- What the task requires
Among the records below, find the lines that contain "delivery" and copy each of them.

- Revision comparison data
____
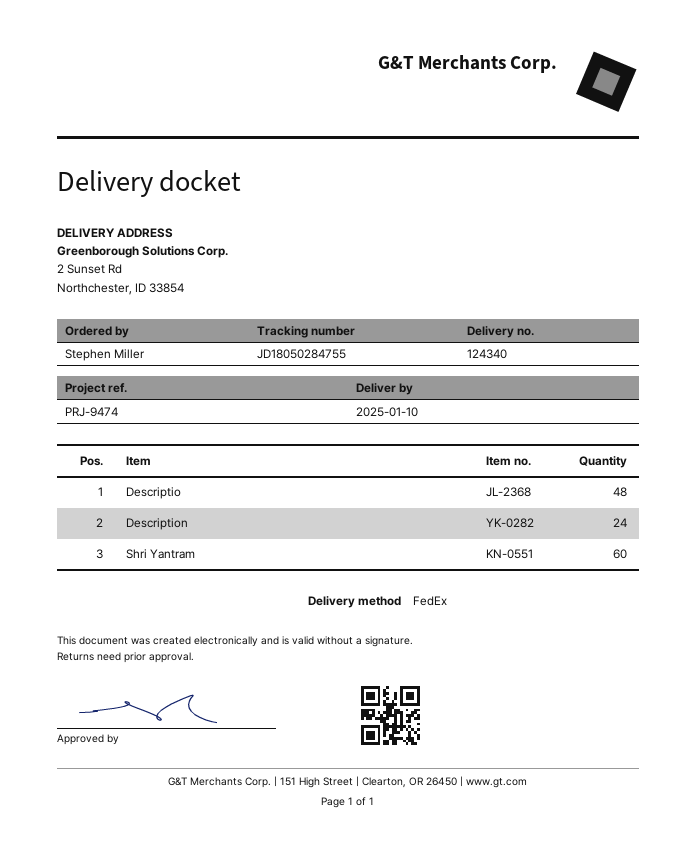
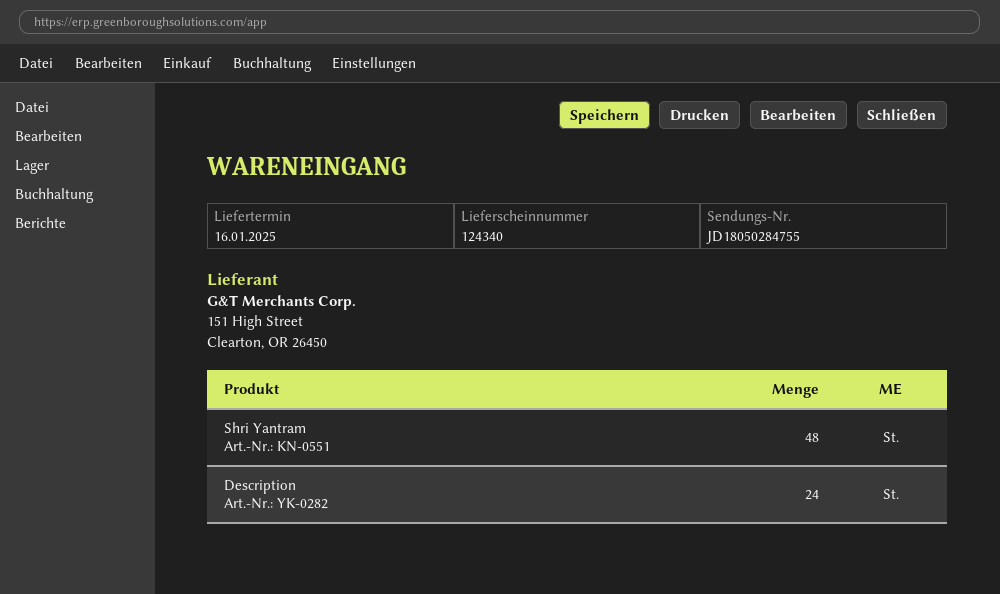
delivery date: 2025-01-10 -> 2025-01-16
Descriptio: 48 -> none
Shri Yantram: 60 -> 48

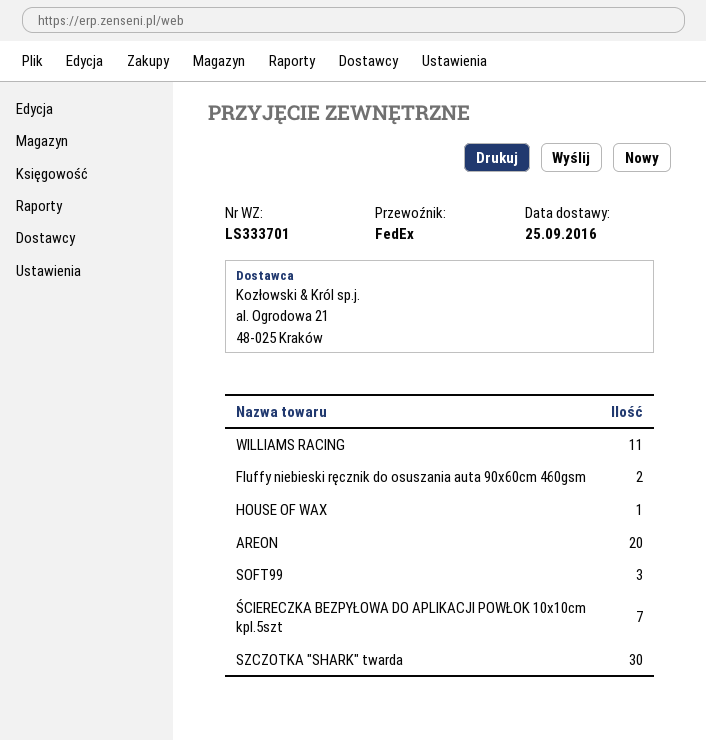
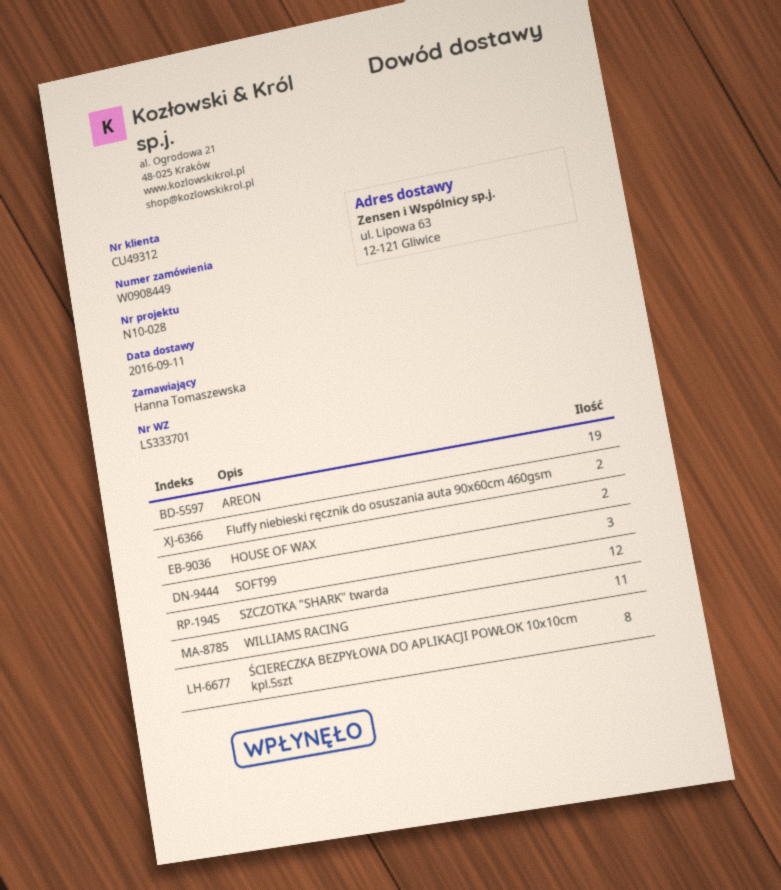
delivery date: 2016-09-25 -> 2016-09-11
HOUSE OF WAX: 1 -> 2
AREON: 20 -> 19
ŚCIERECZKA BEZPYŁOWA DO APLIKACJI POWŁOK 10x10cm kpl.5szt: 7 -> 8
SZCZOTKA "SHARK" twarda: 30 -> 12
____
- Response to the exercise
delivery date: 2025-01-10 -> 2025-01-16
delivery date: 2016-09-25 -> 2016-09-11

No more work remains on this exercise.